The cmip6 sub-command works in the same way but some constraints are different. As well as changes in terminology CMIP6 has more attributes (facets) that can be used to select the data. Examples of these are the activity which groups experiments, resolution which is an approximation of the actual resolution and grid.

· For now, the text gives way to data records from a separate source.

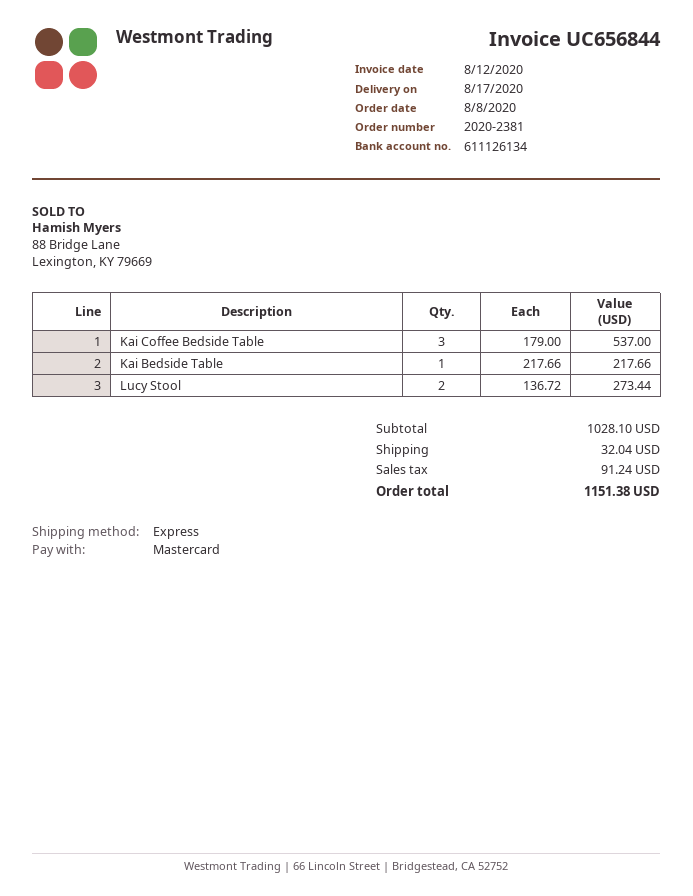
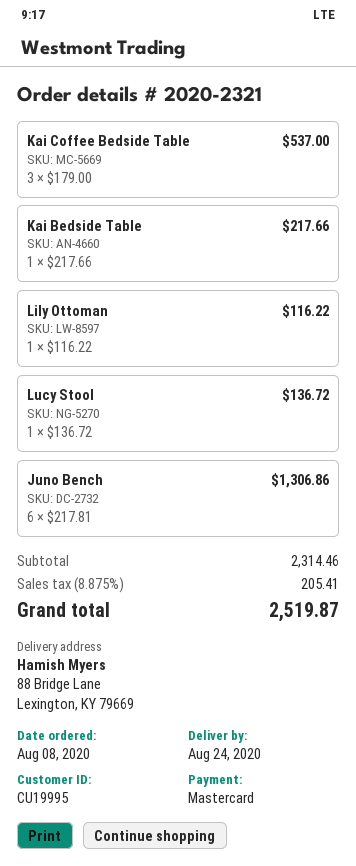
order number: 2020-2381 -> 2020-2321
delivery date: 2020-08-17 -> 2020-08-24
Lucy Stool: 2 x 136.72 = 273.44 -> 1 x 136.72 = 136.72
Lily Ottoman: none -> 1 x 116.22 = 116.22
Juno Bench: none -> 6 x 217.81 = 1306.86
subtotal: 1028.10 -> 2314.46
shipping: 32.04 -> none
tax: 91.24 -> 205.41
total: 1151.38 -> 2519.87

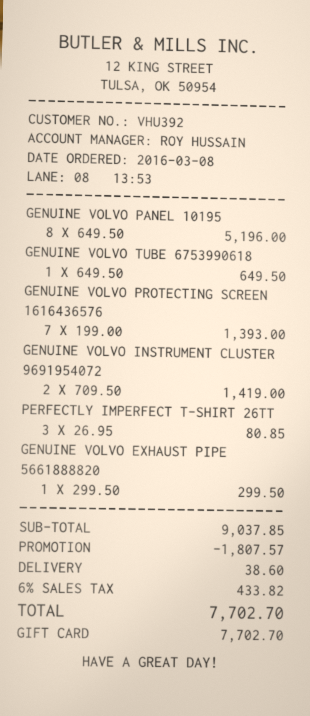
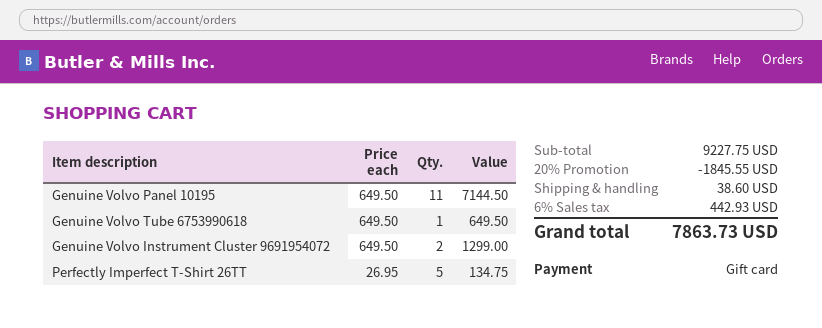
GENUINE VOLVO PANEL 10195: 8 x 649.50 = 5196.00 -> 11 x 649.50 = 7144.50
GENUINE VOLVO PROTECTING SCREEN 1616436576: 7 x 199.00 = 1393.00 -> none
GENUINE VOLVO INSTRUMENT CLUSTER 9691954072: 2 x 709.50 = 1419.00 -> 2 x 649.50 = 1299.00
PERFECTLY IMPERFECT T-SHIRT 26TT: 3 x 26.95 = 80.85 -> 5 x 26.95 = 134.75
GENUINE VOLVO EXHAUST PIPE 5661888820: 1 x 299.50 = 299.50 -> none
subtotal: 9037.85 -> 9227.75
discount: 1807.57 -> 1845.55
tax: 6% = 433.82 -> 6% = 442.93
total: 7702.70 -> 7863.73

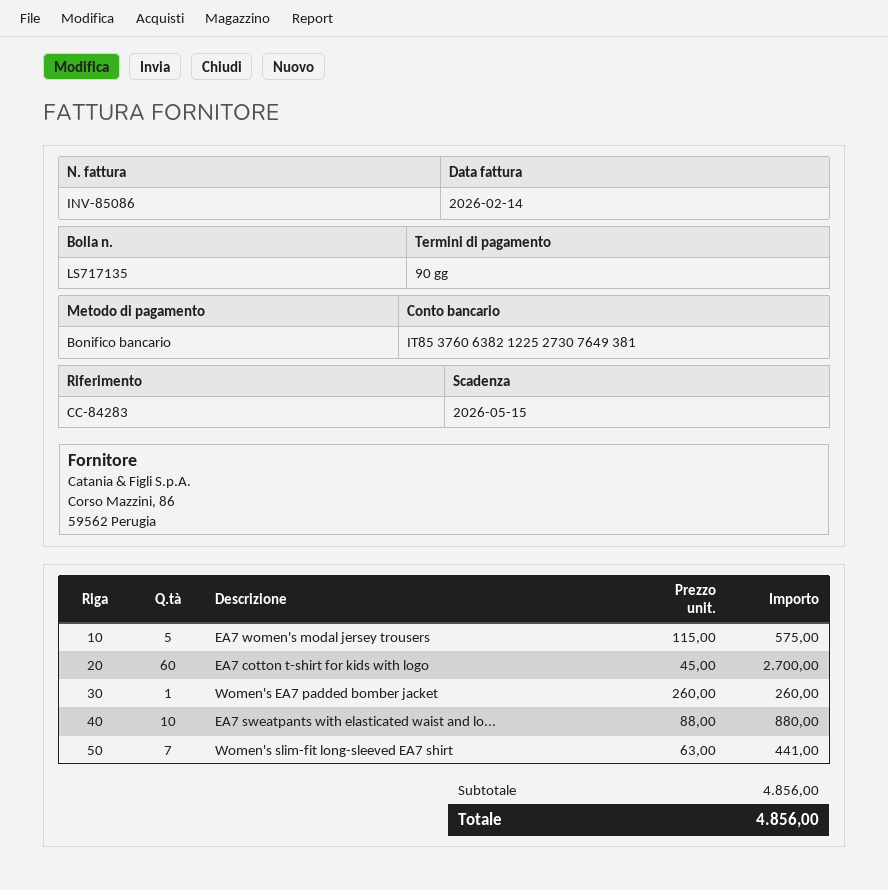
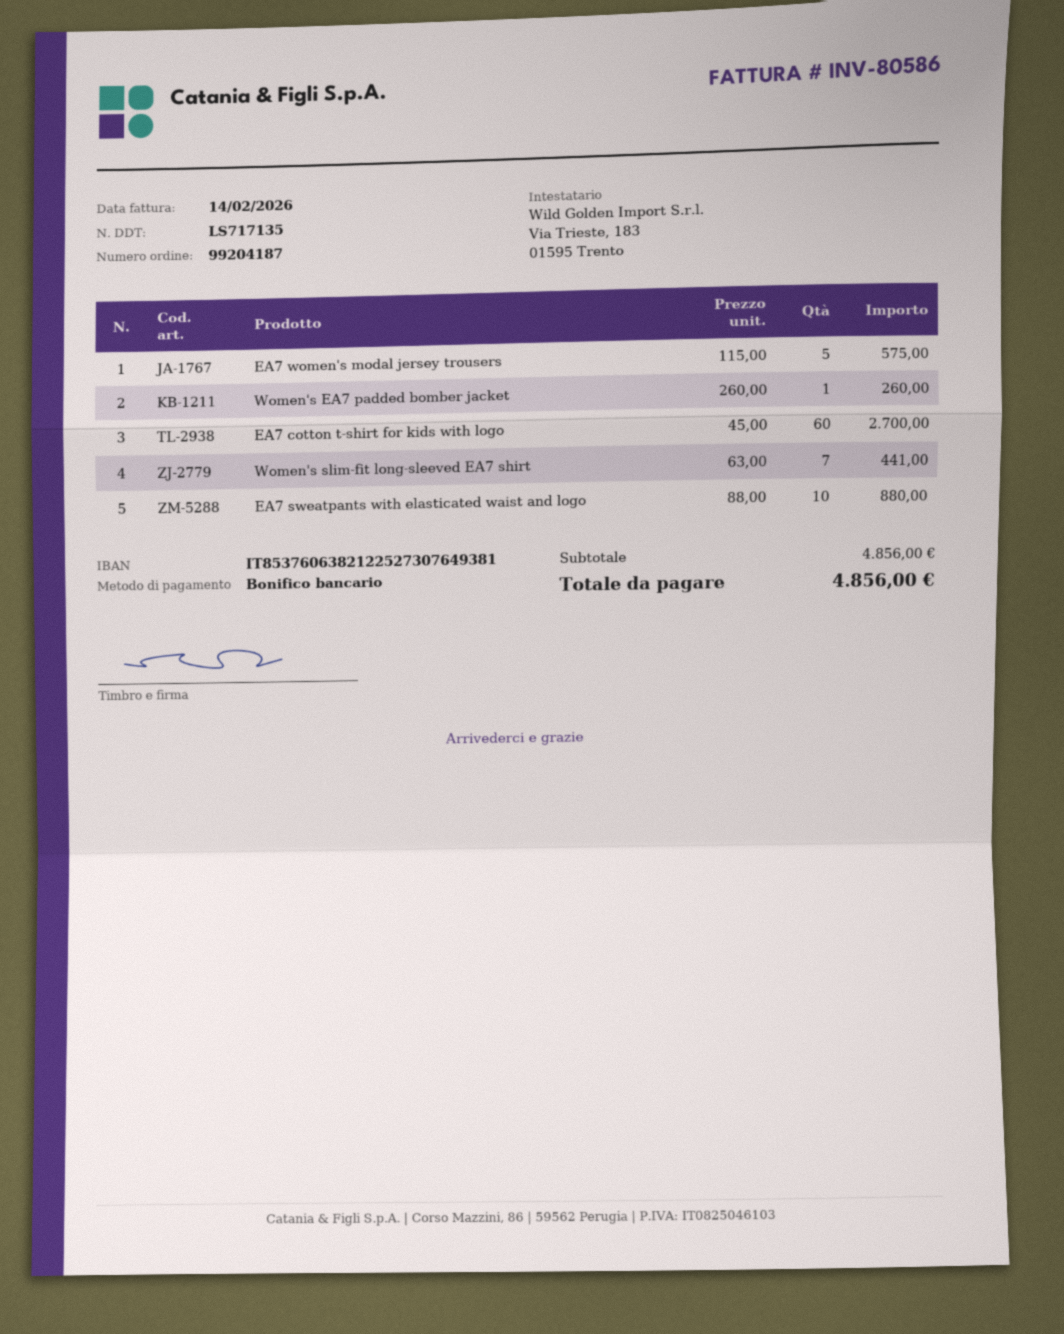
invoice number: INV-85086 -> INV-80586

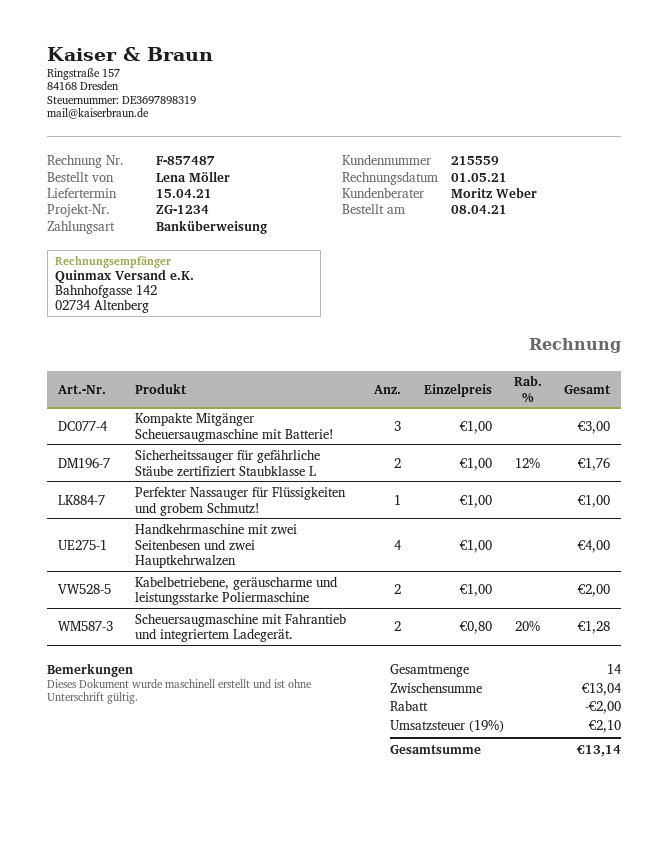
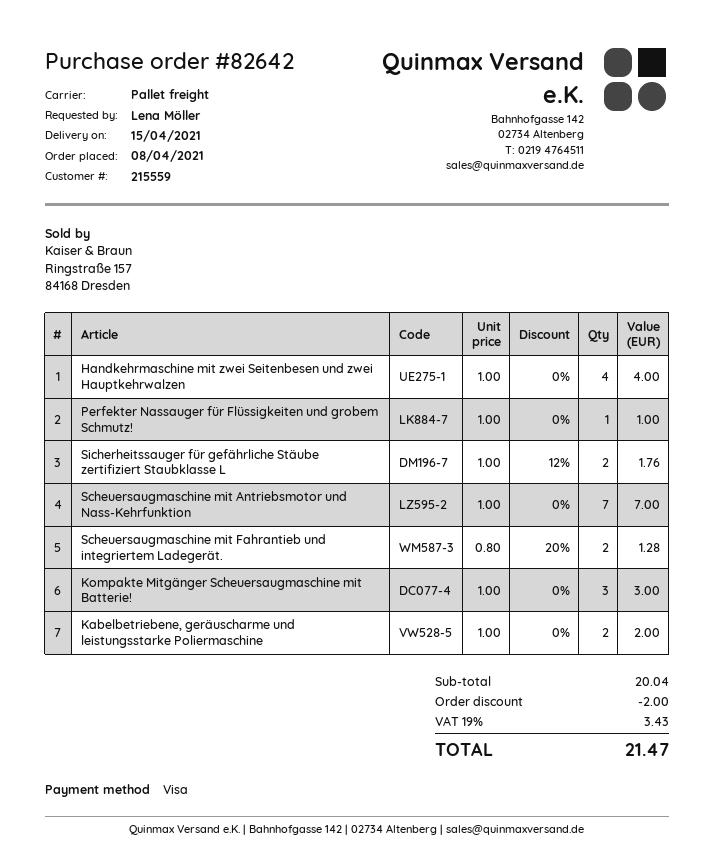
payment method: bank transfer -> Visa
Scheuersaugmaschine mit Antriebsmotor und Nass-Kehrfunktion: none -> 7 x 1.00 = 7.00
subtotal: 13.04 -> 20.04
tax: 19% = 2.10 -> 19% = 3.43
total: 13.14 -> 21.47

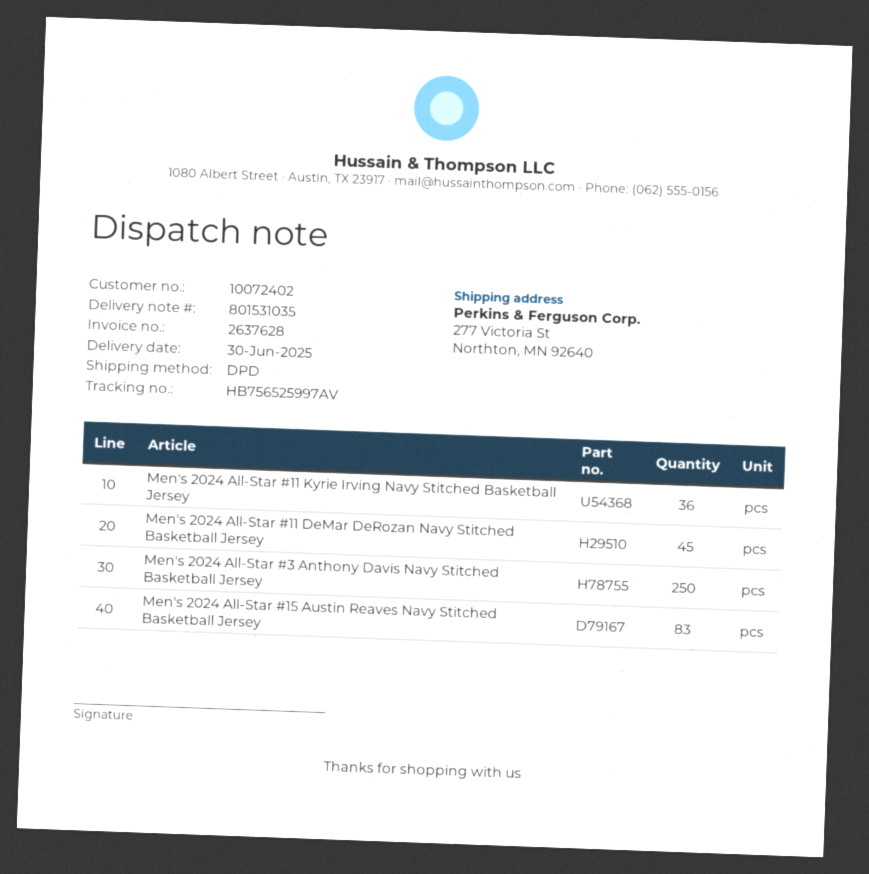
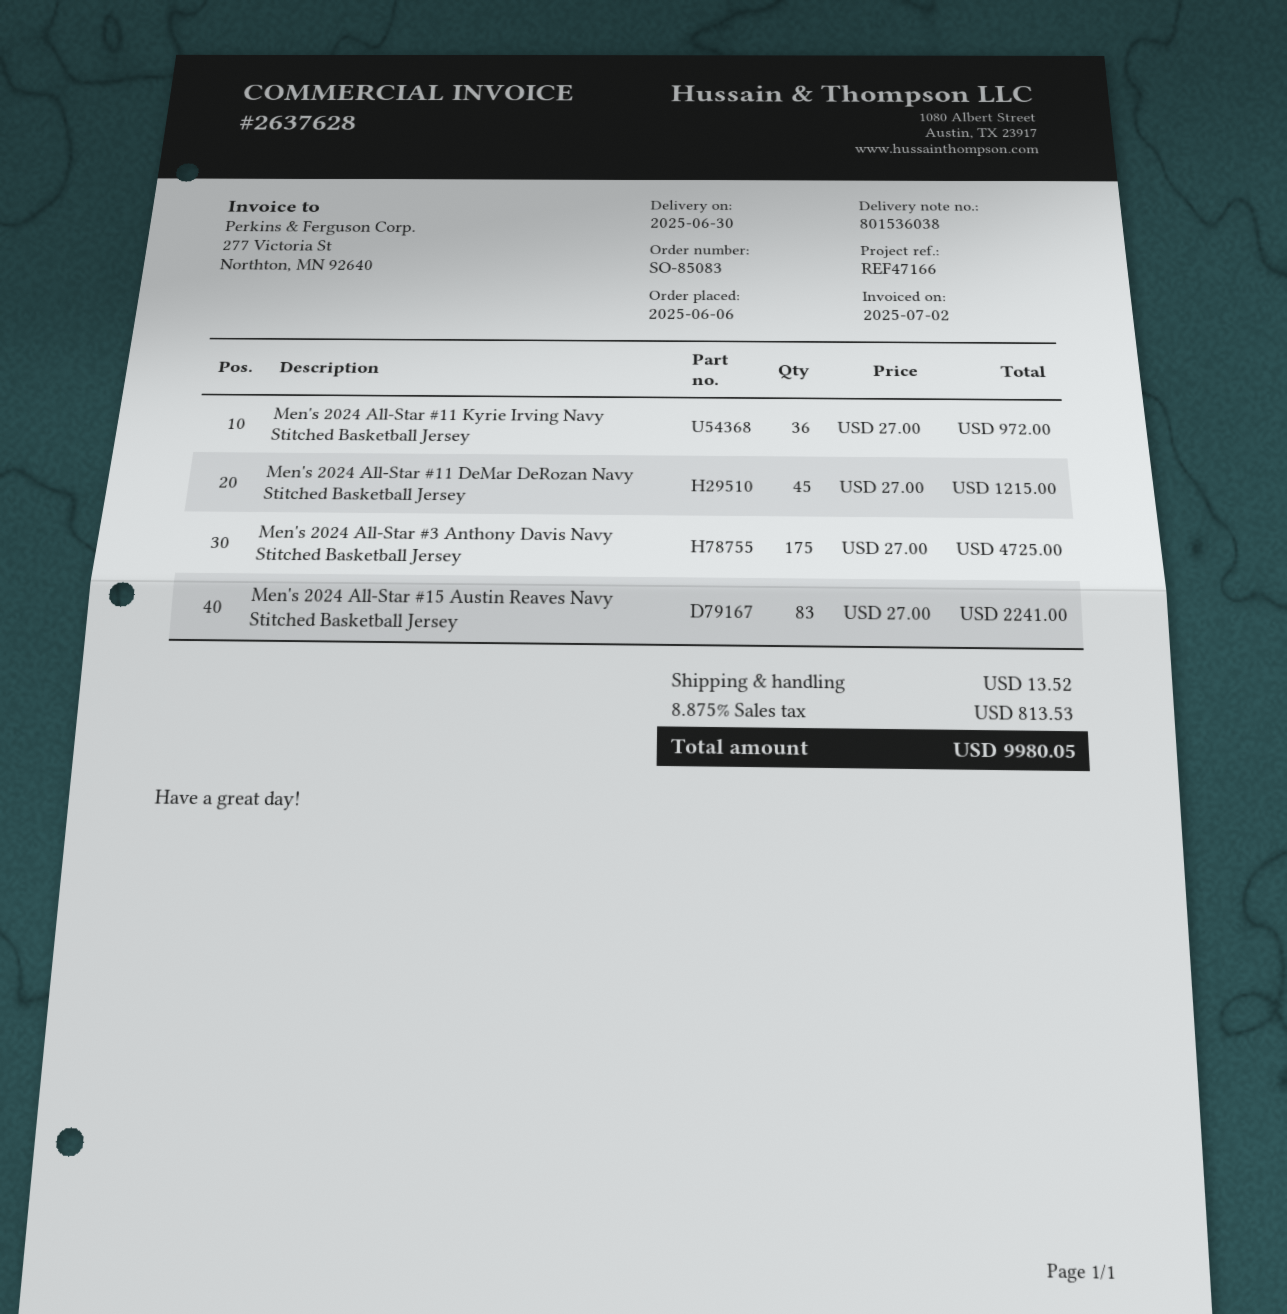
delivery note number: 801531035 -> 801536038
Men's 2024 All-Star #3 Anthony Davis Navy Stitched Basketball Jersey: 250 -> 175

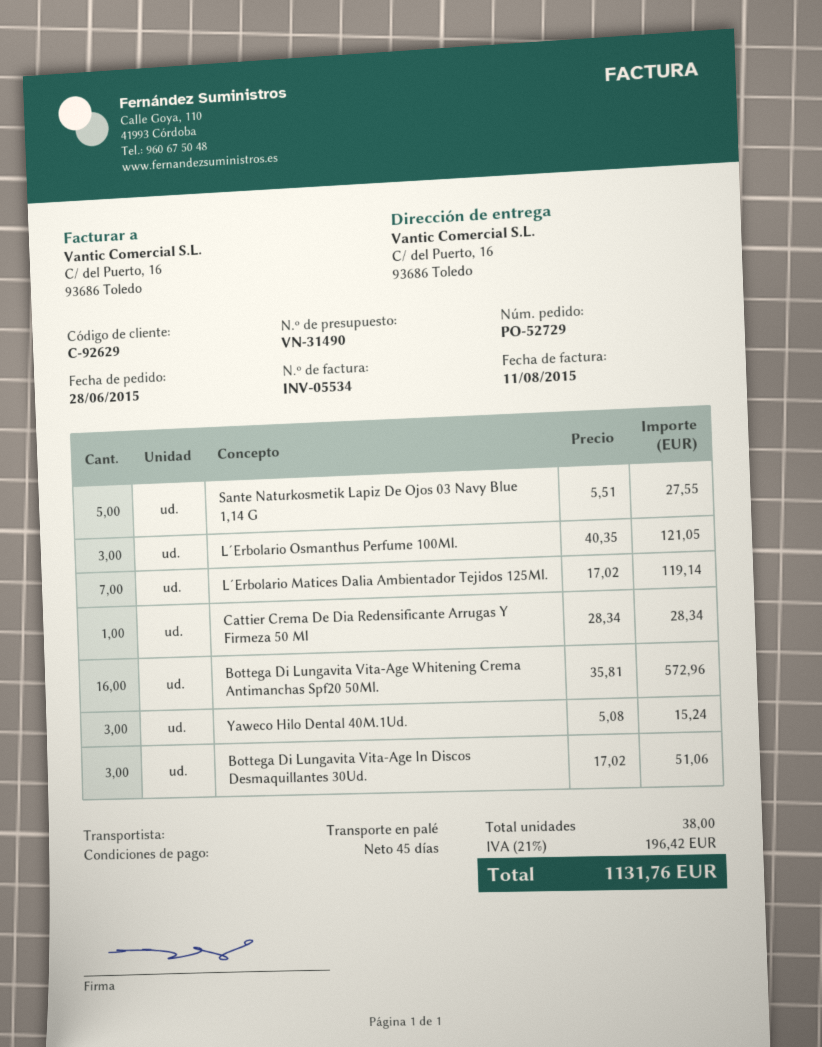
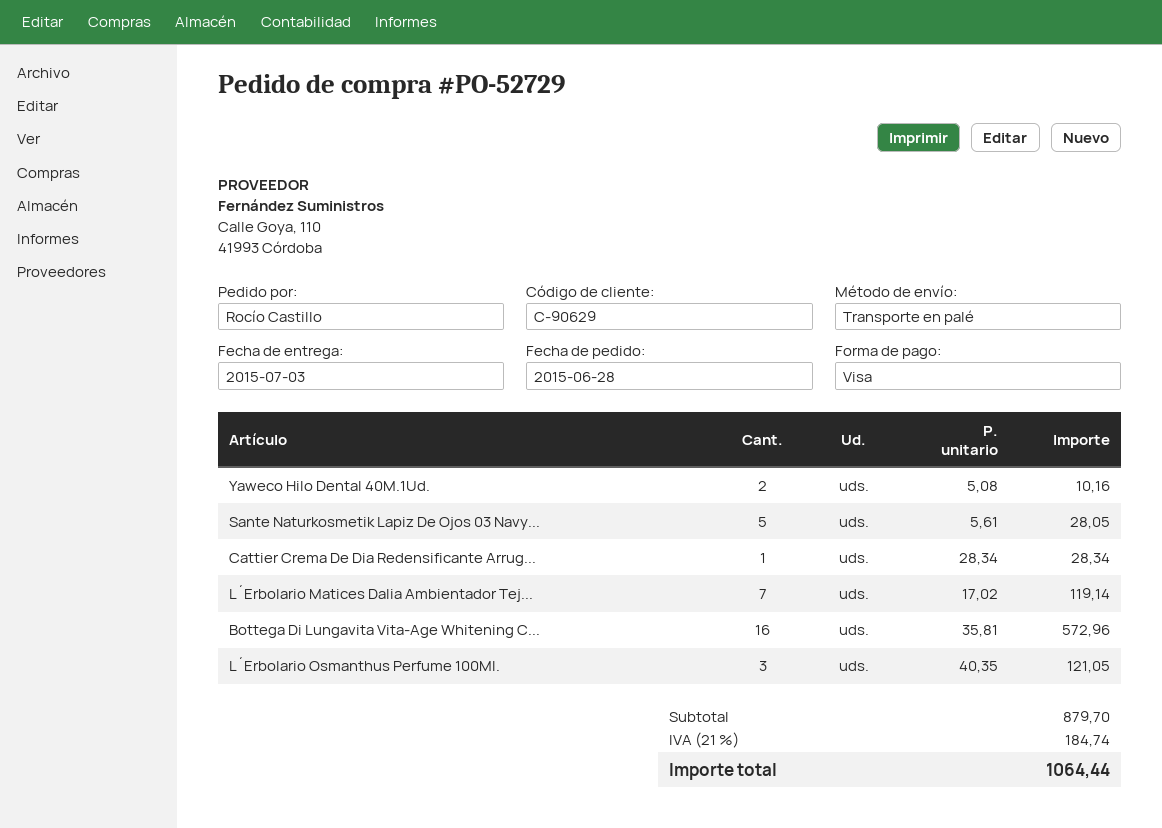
customer number: C-92629 -> C-90629
Sante Naturkosmetik Lapiz De Ojos 03 Navy Blue 1,14 G: 5 x 5.51 = 27.55 -> 5 x 5.61 = 28.05
Yaweco Hilo Dental 40M.1Ud.: 3 x 5.08 = 15.24 -> 2 x 5.08 = 10.16
Bottega Di Lungavita Vita-Age In Discos Desmaquillantes 30Ud.: 3 x 17.02 = 51.06 -> none
tax: 21% = 196.42 -> 21% = 184.74
total: 1131.76 -> 1064.44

Controlling the ouput: clef options

clef allows some control over the output by using different flags after clef:

!clef --local cmip6 -e 1pctCO2 -t Amon -v tasmax -v tasmin -g gr
/g/data/oi10/replicas/CMIP6/CMIP/CNRM-CERFACS/CNRM-CM6-1-HR/1pctCO2/r1i1p1f2/Amon/tasmax/gr/v20191021
/g/data/oi10/replicas/CMIP6/CMIP/CNRM-CERFACS/CNRM-CM6-1/1pctCO2/r1i1p1f2/Amon/tasmax/gr/v20180626
/g/data/oi10/replicas/CMIP6/CMIP/CNRM-CERFACS/CNRM-ESM2-1/1pctCO2/r10i1p1f2/Amon/tasmax/gr/v20200529
...
/g/data/oi10/replicas/CMIP6/CMIP/IPSL/IPSL-CM6A-LR/1pctCO2/r1i1p1f1/Amon/tasmin/gr/v20180727
/g/data/oi10/replicas/CMIP6/CMIP/THU/CIESM/1pctCO2/r1i1p1f1/Amon/tasmin/gr/v20200417

In this example we used the --local option for the main command clef to get only the local matching data path as output. Note also that: - we are using abbreviations for the options where available; - we are passing the variable -v option twice; - we used the CMIP6 specific option -g/--grid to search for all data that is not on the model native grid. This doesn’t indicate a grid common to all the CMIP6 output only to the model itself, the same is true for member_id and other attributes.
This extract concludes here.